═════ Provided material

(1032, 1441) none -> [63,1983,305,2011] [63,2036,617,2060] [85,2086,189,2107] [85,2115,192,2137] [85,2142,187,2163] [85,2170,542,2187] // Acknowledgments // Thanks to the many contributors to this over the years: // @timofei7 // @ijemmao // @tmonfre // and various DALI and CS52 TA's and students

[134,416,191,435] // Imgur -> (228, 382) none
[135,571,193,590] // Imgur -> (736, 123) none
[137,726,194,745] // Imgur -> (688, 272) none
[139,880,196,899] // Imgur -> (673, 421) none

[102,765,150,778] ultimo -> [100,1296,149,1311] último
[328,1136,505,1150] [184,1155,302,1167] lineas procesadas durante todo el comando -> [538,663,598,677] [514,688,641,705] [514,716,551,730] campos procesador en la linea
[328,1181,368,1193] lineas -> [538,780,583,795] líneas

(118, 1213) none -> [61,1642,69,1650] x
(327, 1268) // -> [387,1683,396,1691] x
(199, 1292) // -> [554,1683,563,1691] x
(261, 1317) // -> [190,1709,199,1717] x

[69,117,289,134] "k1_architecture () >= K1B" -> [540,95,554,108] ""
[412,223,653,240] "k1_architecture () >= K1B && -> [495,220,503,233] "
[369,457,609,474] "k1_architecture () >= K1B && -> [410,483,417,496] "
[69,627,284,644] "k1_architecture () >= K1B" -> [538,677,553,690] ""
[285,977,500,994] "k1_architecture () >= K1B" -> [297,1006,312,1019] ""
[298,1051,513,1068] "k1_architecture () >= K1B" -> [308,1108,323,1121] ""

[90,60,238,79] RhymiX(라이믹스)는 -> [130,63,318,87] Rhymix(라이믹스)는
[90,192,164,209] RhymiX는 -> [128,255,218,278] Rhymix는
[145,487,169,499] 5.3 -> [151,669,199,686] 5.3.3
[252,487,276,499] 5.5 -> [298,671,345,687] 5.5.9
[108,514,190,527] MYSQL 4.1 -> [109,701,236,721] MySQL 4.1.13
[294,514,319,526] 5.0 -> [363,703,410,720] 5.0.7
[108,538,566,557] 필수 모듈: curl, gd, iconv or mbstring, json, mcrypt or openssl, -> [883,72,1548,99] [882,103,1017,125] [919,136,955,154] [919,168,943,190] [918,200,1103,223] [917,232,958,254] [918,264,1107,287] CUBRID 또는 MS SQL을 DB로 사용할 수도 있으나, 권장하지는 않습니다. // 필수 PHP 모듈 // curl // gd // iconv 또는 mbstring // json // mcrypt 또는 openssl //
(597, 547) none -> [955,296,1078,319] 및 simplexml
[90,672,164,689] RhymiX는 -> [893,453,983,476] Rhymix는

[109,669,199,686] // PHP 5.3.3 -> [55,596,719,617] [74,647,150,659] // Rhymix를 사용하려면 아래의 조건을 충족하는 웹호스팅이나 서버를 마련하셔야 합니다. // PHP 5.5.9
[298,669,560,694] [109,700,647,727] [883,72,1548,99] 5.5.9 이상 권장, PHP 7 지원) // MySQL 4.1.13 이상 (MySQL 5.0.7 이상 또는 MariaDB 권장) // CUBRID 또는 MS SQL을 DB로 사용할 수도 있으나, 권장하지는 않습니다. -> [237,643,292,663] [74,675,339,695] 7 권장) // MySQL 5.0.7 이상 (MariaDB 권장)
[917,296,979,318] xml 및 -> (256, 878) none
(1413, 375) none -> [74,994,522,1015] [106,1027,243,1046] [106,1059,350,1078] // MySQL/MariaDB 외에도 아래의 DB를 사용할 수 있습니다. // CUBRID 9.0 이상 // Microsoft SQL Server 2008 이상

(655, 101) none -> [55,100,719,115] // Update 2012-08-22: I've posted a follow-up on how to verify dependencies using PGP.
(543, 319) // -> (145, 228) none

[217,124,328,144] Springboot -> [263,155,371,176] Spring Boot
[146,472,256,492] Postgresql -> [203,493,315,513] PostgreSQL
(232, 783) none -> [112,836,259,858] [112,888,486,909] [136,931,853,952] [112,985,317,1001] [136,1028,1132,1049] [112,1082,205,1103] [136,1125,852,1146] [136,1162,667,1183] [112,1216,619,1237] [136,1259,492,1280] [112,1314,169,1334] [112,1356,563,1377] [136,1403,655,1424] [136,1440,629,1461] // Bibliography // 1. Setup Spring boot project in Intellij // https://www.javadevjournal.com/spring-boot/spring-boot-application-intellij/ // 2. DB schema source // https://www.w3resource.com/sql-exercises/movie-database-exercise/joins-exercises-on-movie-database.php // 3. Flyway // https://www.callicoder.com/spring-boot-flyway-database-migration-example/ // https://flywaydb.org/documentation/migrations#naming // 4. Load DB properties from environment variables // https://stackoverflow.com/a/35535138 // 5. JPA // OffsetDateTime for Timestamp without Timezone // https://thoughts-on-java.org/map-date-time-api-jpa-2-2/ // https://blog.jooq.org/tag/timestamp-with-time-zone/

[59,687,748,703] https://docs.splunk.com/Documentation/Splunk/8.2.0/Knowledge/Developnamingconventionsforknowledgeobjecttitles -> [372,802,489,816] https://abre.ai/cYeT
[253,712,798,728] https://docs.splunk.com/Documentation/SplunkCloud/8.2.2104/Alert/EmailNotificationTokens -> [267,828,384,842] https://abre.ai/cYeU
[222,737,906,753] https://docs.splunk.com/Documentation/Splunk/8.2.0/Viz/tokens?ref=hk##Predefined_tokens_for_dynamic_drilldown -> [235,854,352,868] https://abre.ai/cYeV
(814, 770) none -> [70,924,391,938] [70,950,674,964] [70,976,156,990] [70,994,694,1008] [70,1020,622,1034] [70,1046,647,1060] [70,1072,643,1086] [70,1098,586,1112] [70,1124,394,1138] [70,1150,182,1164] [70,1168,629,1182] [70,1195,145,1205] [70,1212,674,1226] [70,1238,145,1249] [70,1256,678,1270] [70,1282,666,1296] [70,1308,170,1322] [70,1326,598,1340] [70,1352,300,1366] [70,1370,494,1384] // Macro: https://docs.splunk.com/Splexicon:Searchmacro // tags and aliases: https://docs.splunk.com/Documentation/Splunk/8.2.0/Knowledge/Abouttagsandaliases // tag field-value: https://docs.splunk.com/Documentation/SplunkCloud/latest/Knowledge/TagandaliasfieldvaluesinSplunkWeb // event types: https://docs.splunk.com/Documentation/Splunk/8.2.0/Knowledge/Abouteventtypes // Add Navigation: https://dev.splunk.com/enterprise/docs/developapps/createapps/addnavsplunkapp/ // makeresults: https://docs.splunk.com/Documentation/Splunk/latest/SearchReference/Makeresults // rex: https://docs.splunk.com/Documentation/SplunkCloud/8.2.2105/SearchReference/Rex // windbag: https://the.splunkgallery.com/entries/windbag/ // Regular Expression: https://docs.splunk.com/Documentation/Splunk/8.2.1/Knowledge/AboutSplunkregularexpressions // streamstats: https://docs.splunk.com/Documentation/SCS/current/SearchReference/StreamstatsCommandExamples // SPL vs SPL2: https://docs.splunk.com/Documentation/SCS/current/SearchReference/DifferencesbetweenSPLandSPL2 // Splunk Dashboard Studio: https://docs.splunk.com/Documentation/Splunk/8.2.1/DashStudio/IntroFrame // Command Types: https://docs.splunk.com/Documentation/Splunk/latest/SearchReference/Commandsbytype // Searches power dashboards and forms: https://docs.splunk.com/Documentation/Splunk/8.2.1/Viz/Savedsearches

══════════

=== What you are asked to do ===
Everything above from the line containing "(655, 101) none" down to the line containing "[146,472,256,492] Postgresql ->" is to be transcribed exactly, with both of those lines included and nothing else added.

=== Answer box ===
(655, 101) none -> [55,100,719,115] // Update 2012-08-22: I've posted a follow-up on how to verify dependencies using PGP.
(543, 319) // -> (145, 228) none

[217,124,328,144] Springboot -> [263,155,371,176] Spring Boot
[146,472,256,492] Postgresql -> [203,493,315,513] PostgreSQL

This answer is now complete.